Top of Given records

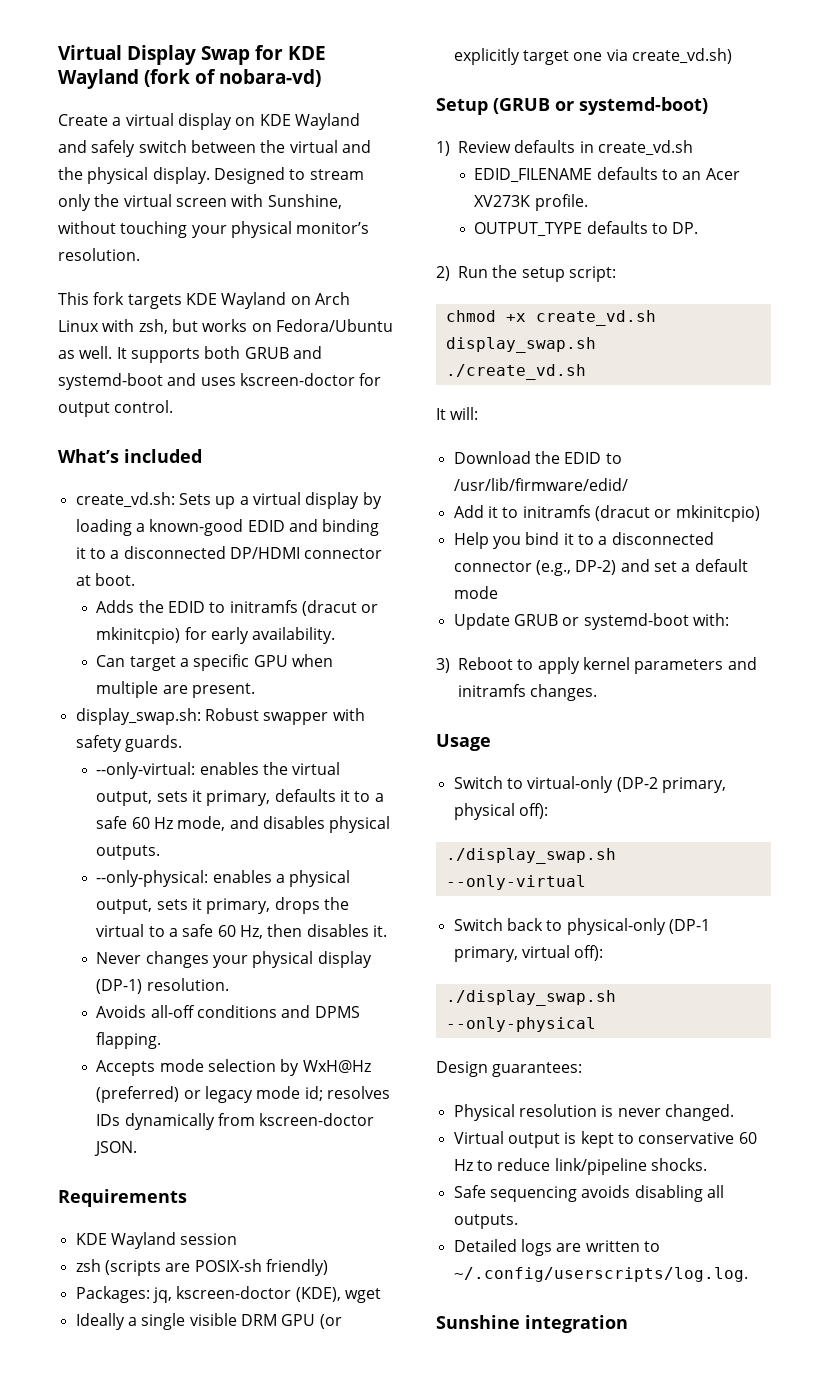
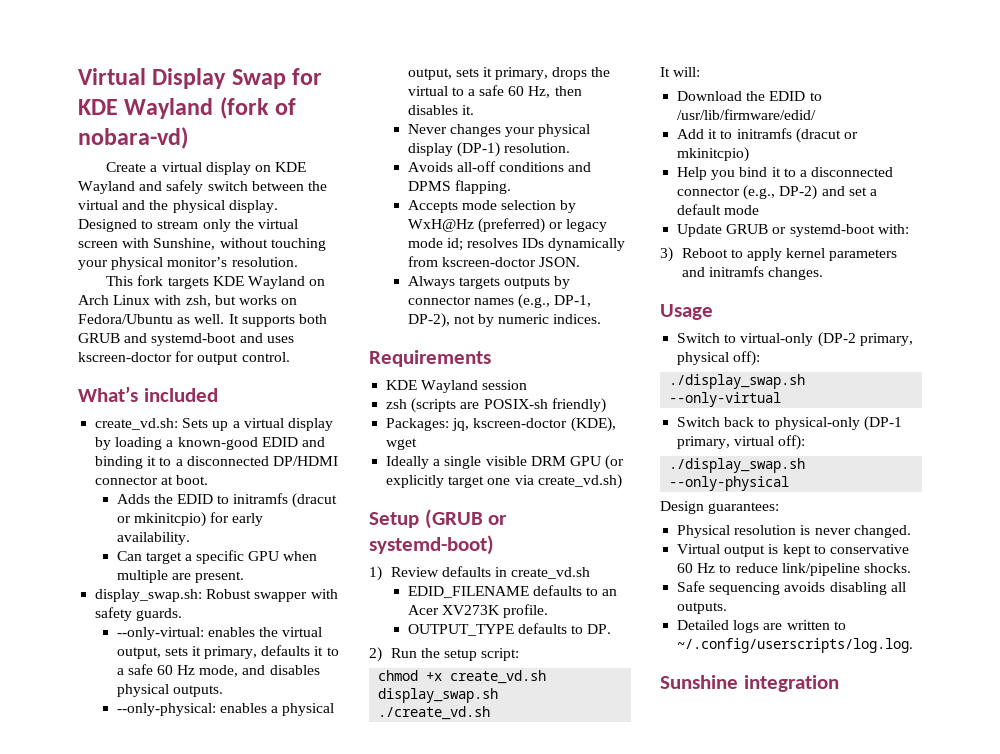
+ Always targets outputs by connector names (e.g., DP-1, DP-2), not by numeric indices.

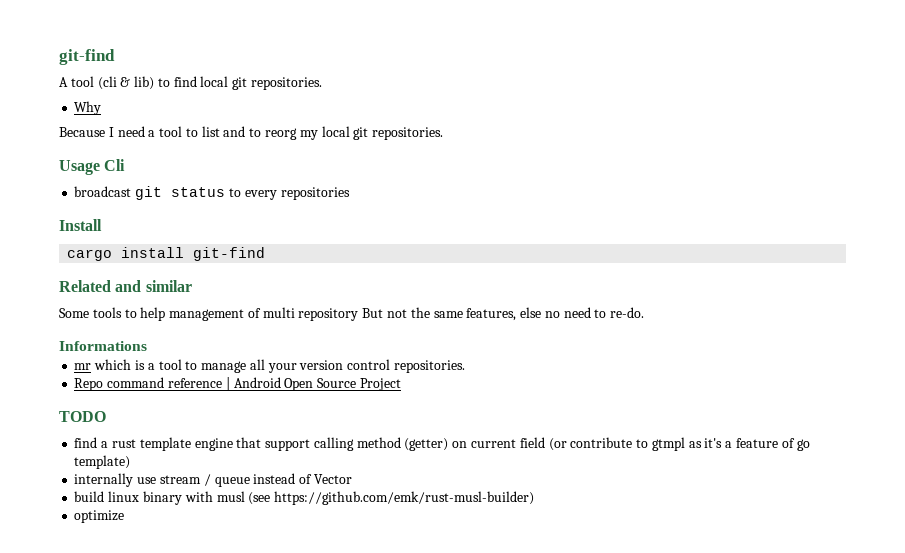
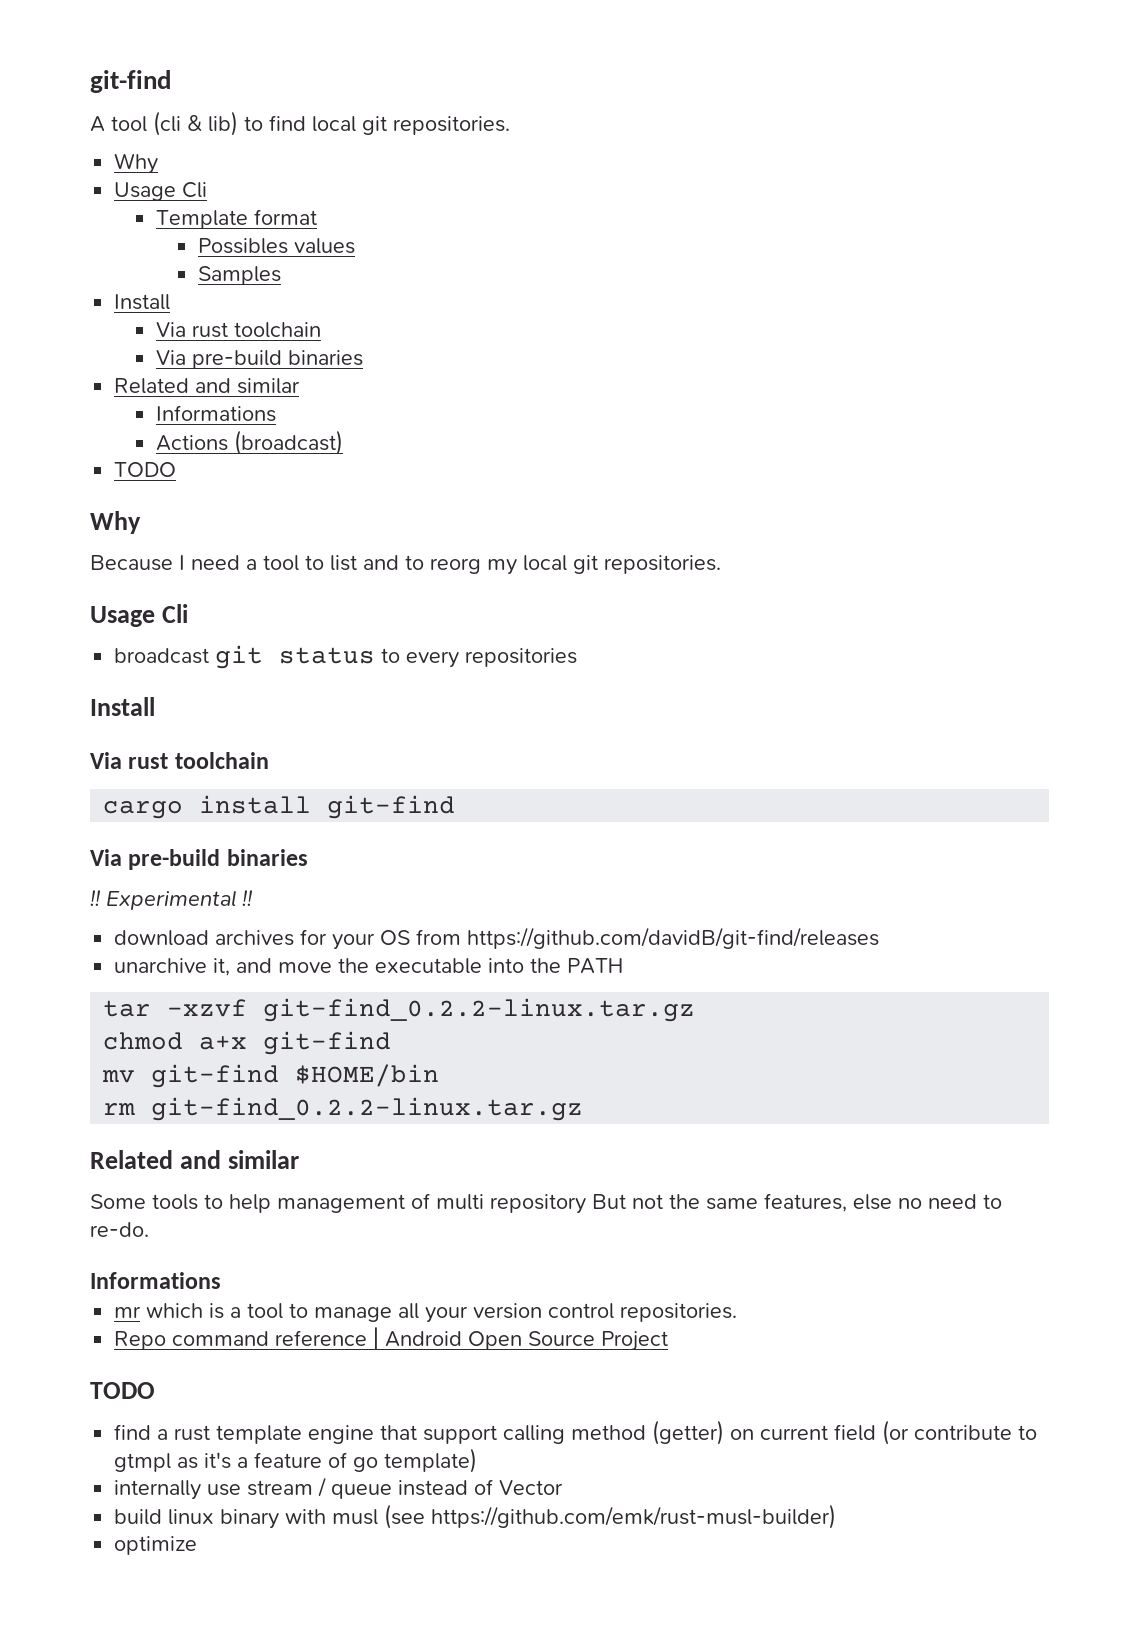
  A tool (cli & lib) to find local git repositories.
+ Why
+ Usage Cli
+ Template format
+ Possibles values
+ Samples
+ Install
+ Via rust toolchain
+ Via pre-build binaries
+ Related and similar
+ Informations
+ Actions (broadcast)
+ TODO
  broadcast git status to every repositories
  Install
+ Via rust toolchain
  cargo install git-find
+ Via pre-build binaries
+ !! Experimental !!
+ download archives for your OS from https://github.com/davidB/git-find/releases
+ unarchive it, and move the executable into the PATH
+ tar -xzvf git-find_0.2.2-linux.tar.gz
+ chmod a+x git-find
+ mv git-find $HOME/bin
+ rm git-find_0.2.2-linux.tar.gz

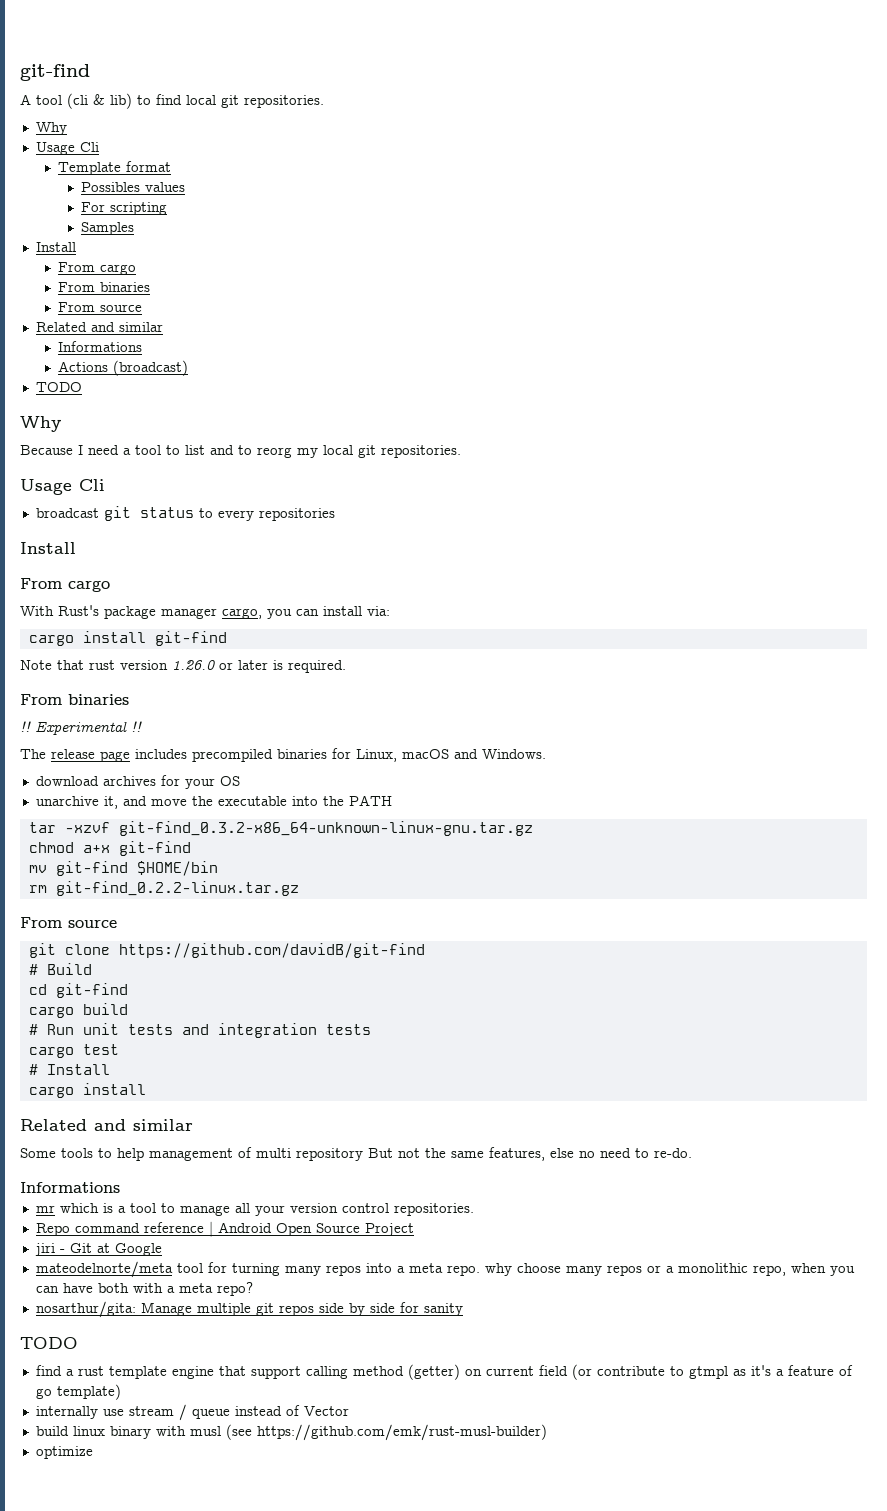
+ For scripting
  Samples
  Install
- Via rust toolchain
- Via pre-build binaries
+ From cargo
+ From binaries
+ From source
  broadcast git status to every repositories
  Install
- Via rust toolchain
+ From cargo
+ With Rust's package manager cargo, you can install via:
  cargo install git-find
- Via pre-build binaries
+ Note that rust version 1.26.0 or later is required.
+ From binaries
  !! Experimental !!
+ The release page includes precompiled binaries for Linux, macOS and Windows.
- download archives for your OS from https://github.com/davidB/git-find/releases
+ download archives for your OS
- tar -xzvf git-find_0.2.2-linux.tar.gz
+ tar -xzvf git-find_0.3.2-x86_64-unknown-linux-gnu.tar.gz
  rm git-find_0.2.2-linux.tar.gz
+ From source
+ git clone https://github.com/davidB/git-find
+ # Build
+ cd git-find
+ cargo build
+ # Run unit tests and integration tests
+ cargo test
+ # Install
+ cargo install
+ jiri - Git at Google
+ mateodelnorte/meta tool for turning many repos into a meta repo. why choose many repos or a monolithic repo, when you can have both with a meta repo?
+ nosarthur/gita: Manage multiple git repos side by side for sanity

Bottom of Given records

> **Problem to work on**
The answer must be a single number: how many lines in the listing above include the word "xzvf".

> **Answer for the task**
3